Correction to This Article
An earlier version of this article misstated the size of the garden at Hollin Meadows Elementary School.

$2.2B Fairfax County school budget to cut jobs, add fees

By Michael Alison Chandler
Washington Post Staff Writer
Friday, May 21, 2010

The Fairfax County School Board was expected to approve a $2.2 billion budget Thursday night that would cut 200 positions, introduce fees for sports and Advanced Placement tests, and eliminate all but a few summer school offerings.

The spending plan for the fiscal year that begins in July is $35 million less than this year's budget, even as the region's largest school system plans for 1,700 more students. Earlier fiscal forecasts were more dire, with officials proposing the elimination of popular programs and services, including full-day kindergarten, band instruction in elementary school and foreign language immersion.

But a boost in state aid, as well as a holiday for the county's required pension contribution for state employees, allowed the School Board to save many threatened programs.

"The budget started out like a roller coaster," board Chairman Kathy L. Smith (Sully) said. "We've had a lot of ups and downs with funding."

Some issues remained unsettled going into the board's vote.

Nearly 20 amendments were posted to the school system Web site Thursday afternoon. A few are intended to remove or reduce proposed fees for students of $100 per sport and $75 for International Baccalaureate or AP tests. Fees would not be charged to students eligible for free or reduced-price meals.

Most of the amendments, and the controversy, centered on whether to implement a new funding formula that would funnel additional money to schools that have the greatest academic challenges, based on their performances on state tests or on achievement gaps.

The formula, called the "Priority Schools Initiative," proposed by School Superintendent Jack D. Dale, would replace a patchwork of older programs that serve schools with more poor or non-English-speaking students. The existing programs extend the school day or school year or add staff for specialized instruction in the arts or technology. The new program would provide extra training to school leaders to help turn around their schools and offer other instructional supports.

Dale and other officials have maintained that existing programs are not the most effective or efficient way to promote academic success.

Some county schools that benefit from the programs have shown impressive results. Hollin Meadows Elementary School in the Alexandria section has a longer school day on Mondays (most elementary schools have only a half-day) and receives extra funding for science and math instruction.
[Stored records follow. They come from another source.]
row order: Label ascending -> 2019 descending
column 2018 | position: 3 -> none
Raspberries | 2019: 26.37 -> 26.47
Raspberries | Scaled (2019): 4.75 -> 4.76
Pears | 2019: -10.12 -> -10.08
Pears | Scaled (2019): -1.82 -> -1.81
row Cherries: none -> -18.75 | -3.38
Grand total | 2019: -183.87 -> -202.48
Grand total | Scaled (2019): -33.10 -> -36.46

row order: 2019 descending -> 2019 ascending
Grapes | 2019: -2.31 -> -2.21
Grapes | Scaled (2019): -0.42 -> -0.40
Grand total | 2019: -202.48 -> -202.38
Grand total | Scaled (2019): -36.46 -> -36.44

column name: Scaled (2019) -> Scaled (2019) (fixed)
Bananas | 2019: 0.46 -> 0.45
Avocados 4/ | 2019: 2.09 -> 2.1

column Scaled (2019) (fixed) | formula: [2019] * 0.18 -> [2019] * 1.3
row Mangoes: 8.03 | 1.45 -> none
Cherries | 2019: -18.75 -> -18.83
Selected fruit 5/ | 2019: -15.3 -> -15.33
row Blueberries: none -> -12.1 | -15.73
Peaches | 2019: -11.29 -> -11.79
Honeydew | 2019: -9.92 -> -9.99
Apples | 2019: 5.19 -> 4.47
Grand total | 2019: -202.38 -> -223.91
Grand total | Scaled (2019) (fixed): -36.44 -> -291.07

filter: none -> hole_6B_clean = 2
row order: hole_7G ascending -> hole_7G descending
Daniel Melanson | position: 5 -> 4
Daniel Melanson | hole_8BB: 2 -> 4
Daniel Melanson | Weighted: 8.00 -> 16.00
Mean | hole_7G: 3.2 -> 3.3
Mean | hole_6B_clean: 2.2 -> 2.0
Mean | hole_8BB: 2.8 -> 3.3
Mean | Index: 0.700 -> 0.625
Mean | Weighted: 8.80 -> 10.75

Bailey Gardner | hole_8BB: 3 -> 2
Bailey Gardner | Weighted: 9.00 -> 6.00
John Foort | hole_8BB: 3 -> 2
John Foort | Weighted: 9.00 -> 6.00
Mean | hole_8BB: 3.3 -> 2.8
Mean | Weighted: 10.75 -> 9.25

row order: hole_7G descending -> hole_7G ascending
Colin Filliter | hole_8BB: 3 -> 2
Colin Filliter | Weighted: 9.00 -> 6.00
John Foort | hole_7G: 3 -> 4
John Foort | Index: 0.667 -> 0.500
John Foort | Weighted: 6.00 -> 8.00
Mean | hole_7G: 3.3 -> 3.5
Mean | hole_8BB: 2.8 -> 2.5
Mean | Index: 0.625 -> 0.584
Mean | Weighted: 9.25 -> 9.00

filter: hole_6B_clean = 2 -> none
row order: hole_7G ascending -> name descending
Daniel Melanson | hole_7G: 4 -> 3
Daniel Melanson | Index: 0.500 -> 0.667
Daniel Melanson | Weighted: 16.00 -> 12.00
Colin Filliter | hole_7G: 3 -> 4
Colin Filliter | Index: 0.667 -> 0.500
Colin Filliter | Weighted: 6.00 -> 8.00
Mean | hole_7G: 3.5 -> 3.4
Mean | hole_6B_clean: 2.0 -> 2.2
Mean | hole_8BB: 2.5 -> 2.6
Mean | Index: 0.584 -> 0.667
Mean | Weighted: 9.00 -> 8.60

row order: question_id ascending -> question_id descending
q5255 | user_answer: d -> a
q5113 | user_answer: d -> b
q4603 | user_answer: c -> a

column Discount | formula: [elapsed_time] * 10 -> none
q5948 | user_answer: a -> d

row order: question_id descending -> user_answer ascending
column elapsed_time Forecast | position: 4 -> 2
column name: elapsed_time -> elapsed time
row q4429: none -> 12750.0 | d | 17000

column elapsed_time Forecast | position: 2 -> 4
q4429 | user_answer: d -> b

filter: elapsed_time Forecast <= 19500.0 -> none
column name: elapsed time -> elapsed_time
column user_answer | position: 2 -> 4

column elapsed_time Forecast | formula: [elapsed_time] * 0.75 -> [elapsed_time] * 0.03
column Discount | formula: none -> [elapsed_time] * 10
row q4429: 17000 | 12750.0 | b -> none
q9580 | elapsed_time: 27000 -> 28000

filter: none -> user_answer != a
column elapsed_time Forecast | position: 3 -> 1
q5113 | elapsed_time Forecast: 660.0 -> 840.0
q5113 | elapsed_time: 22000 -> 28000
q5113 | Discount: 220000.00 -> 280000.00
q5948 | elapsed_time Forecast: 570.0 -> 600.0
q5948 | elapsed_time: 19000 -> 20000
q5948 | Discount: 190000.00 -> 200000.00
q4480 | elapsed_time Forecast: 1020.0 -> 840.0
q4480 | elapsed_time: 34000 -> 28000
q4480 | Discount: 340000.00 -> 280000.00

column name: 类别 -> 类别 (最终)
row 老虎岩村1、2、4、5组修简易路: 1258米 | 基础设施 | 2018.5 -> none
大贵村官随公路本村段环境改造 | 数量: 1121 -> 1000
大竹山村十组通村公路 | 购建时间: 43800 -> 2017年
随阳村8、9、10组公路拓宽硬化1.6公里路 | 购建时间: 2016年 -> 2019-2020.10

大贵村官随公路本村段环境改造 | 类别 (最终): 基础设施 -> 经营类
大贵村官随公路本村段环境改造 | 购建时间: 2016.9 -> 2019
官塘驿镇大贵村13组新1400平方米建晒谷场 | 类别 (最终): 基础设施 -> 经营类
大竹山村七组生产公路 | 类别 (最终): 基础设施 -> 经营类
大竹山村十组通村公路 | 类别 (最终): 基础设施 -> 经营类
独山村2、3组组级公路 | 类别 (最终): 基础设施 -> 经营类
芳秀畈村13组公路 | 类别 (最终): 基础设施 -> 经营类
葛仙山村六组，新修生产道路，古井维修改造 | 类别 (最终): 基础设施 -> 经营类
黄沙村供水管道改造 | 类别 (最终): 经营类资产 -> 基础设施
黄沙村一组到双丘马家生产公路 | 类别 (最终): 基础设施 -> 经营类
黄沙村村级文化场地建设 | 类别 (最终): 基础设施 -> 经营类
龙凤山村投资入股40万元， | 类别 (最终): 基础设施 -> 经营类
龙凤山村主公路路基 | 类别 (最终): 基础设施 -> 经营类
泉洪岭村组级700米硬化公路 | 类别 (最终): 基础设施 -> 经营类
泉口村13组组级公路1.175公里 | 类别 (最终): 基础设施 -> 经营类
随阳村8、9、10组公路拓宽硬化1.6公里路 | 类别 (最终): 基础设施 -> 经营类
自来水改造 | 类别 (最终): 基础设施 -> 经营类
With the additional funds, the school has developed a nationally known outdoor classroom with 14,000 square feet of gardens, which first lady Michelle Obama visited and which won a U.S. Department of Agriculture award.

Hollin Meadows Principal Jon Gates said he has saved enough money to retain the extra classes and programming for one more year. "Then it's gone," he said.

The school is one of about 30 that could be eligible for extra funding through the new initiative, but Gates said he does not know how much money he might receive or how it could be spent.

School Board members who support the new initiative say it represents a more flexible way to fund struggling schools, because different schools need help at different times. The school system already uses a separate formula to reduce class sizes in schools with more poor or non-English-speaking students.

Many parents have protested the proposed changes in recent weeks, as have some county supervisors, who have no jurisdiction over how school funding is spent.

Staff reporter Derek Kravitz contributed to this report.